Records supplied:
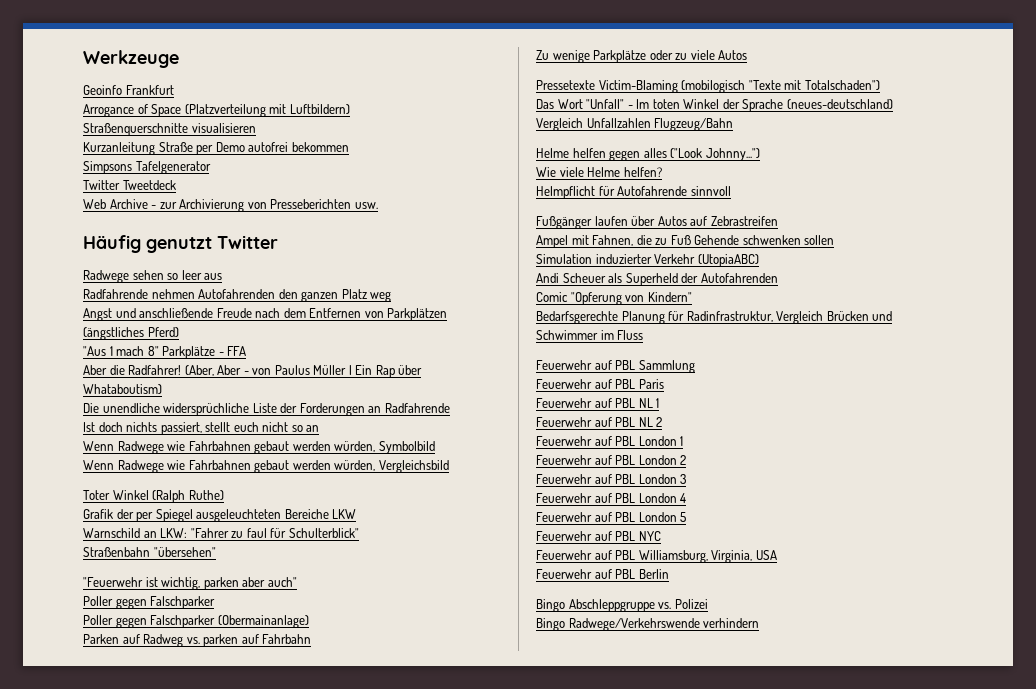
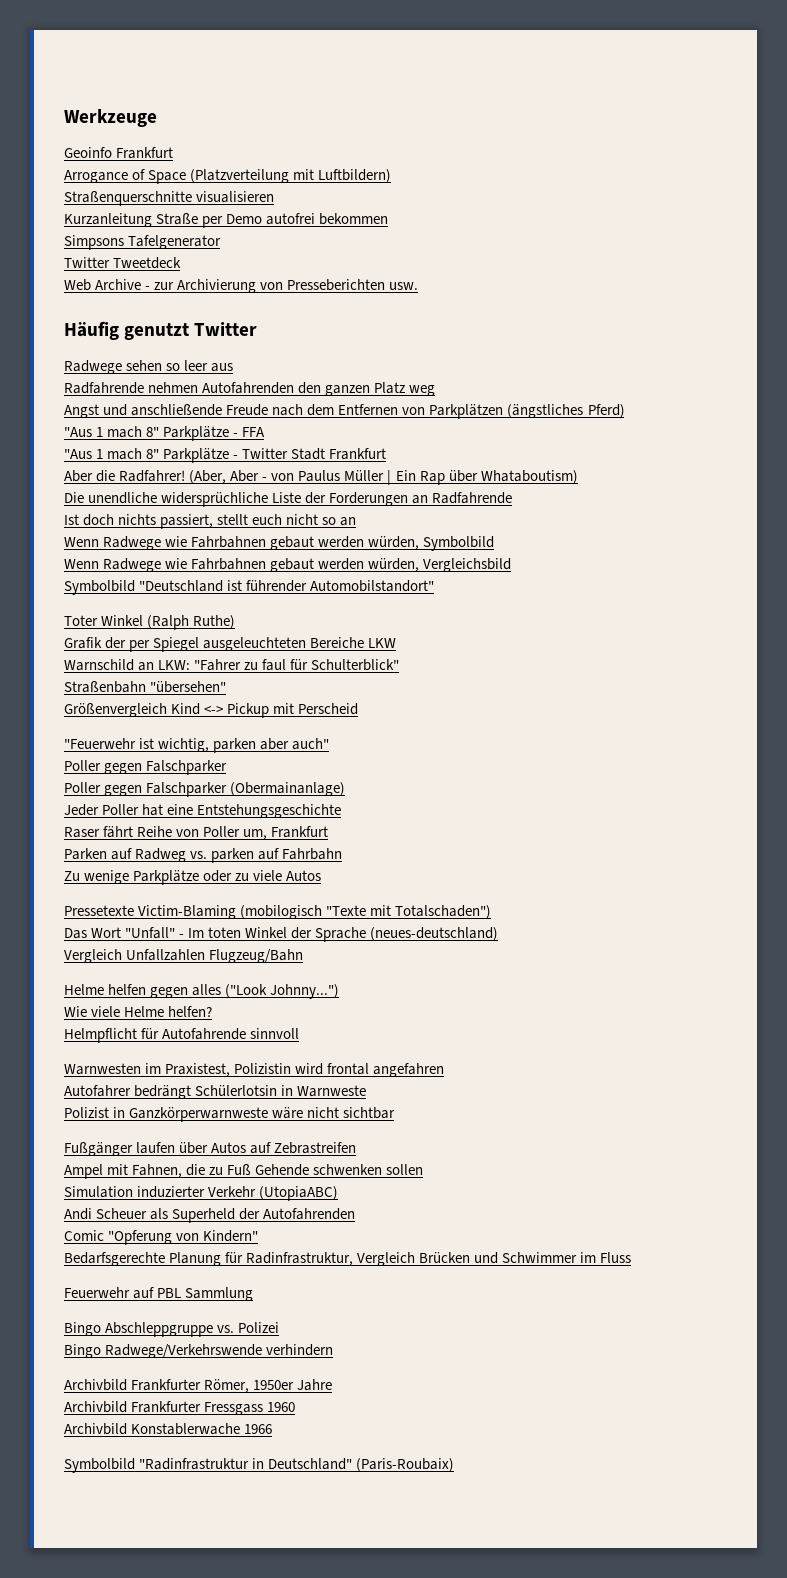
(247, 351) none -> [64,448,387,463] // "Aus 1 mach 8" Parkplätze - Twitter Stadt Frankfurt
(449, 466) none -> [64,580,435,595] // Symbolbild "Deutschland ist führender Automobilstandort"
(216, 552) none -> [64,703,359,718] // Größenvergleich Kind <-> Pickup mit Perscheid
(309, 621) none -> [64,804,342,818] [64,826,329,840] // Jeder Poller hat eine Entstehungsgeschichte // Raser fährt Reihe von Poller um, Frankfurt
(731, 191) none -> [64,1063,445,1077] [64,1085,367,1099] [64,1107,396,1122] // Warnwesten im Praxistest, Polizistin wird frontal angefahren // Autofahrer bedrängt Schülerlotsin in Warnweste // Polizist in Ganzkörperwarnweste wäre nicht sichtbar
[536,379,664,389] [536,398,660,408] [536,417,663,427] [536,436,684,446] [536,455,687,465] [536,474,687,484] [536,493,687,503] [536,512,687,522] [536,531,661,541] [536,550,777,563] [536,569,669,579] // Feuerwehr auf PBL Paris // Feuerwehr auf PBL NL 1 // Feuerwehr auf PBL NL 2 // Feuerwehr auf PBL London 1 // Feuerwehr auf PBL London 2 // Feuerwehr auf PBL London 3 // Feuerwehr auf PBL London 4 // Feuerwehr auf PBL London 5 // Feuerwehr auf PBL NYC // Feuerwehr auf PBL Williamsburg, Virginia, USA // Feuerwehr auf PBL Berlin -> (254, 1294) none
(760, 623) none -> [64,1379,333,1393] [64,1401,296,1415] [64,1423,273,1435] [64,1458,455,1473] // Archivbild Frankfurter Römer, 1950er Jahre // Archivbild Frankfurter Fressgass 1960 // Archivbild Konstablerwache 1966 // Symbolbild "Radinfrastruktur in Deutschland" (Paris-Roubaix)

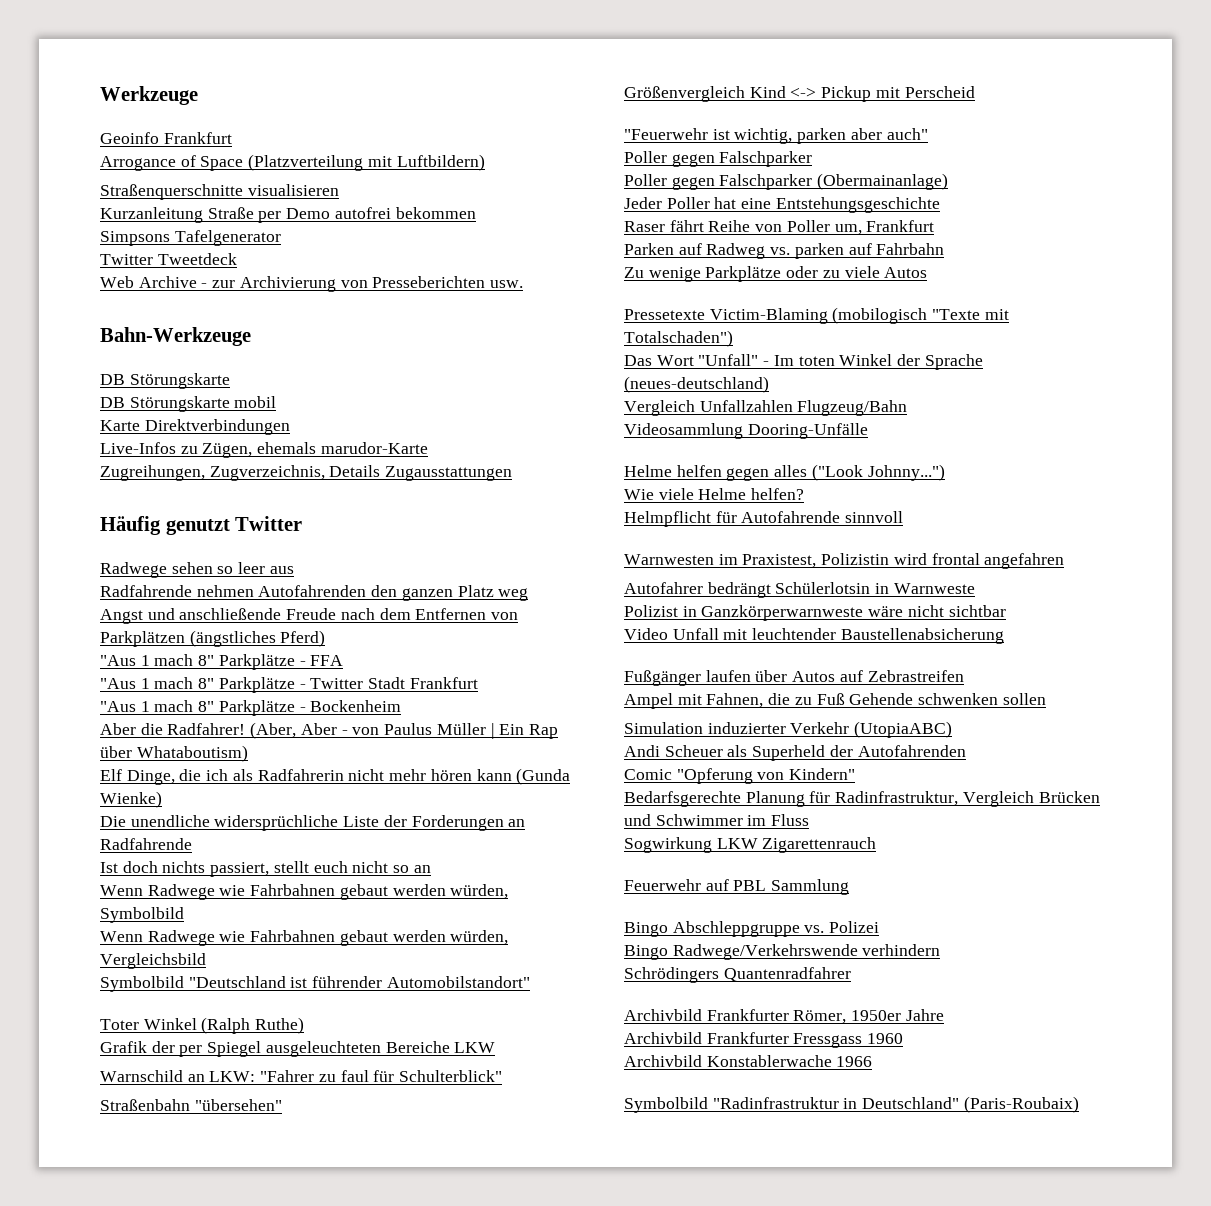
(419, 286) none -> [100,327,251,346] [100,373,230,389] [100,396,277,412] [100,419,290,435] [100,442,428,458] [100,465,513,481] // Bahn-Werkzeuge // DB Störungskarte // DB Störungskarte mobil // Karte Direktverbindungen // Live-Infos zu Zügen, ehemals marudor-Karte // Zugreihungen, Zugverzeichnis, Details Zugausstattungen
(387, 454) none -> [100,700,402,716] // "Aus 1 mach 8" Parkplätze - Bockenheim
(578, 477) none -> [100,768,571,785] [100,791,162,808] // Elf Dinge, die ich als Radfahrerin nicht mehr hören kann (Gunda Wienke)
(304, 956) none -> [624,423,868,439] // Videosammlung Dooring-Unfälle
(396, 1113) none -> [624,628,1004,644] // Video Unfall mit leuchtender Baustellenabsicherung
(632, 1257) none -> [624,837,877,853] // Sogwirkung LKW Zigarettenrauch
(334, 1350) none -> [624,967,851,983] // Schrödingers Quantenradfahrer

What the exercise asks: From the listing above, report the number of lines containing the string "Parkplätze", without any accompanying remarks.

Task solution: 2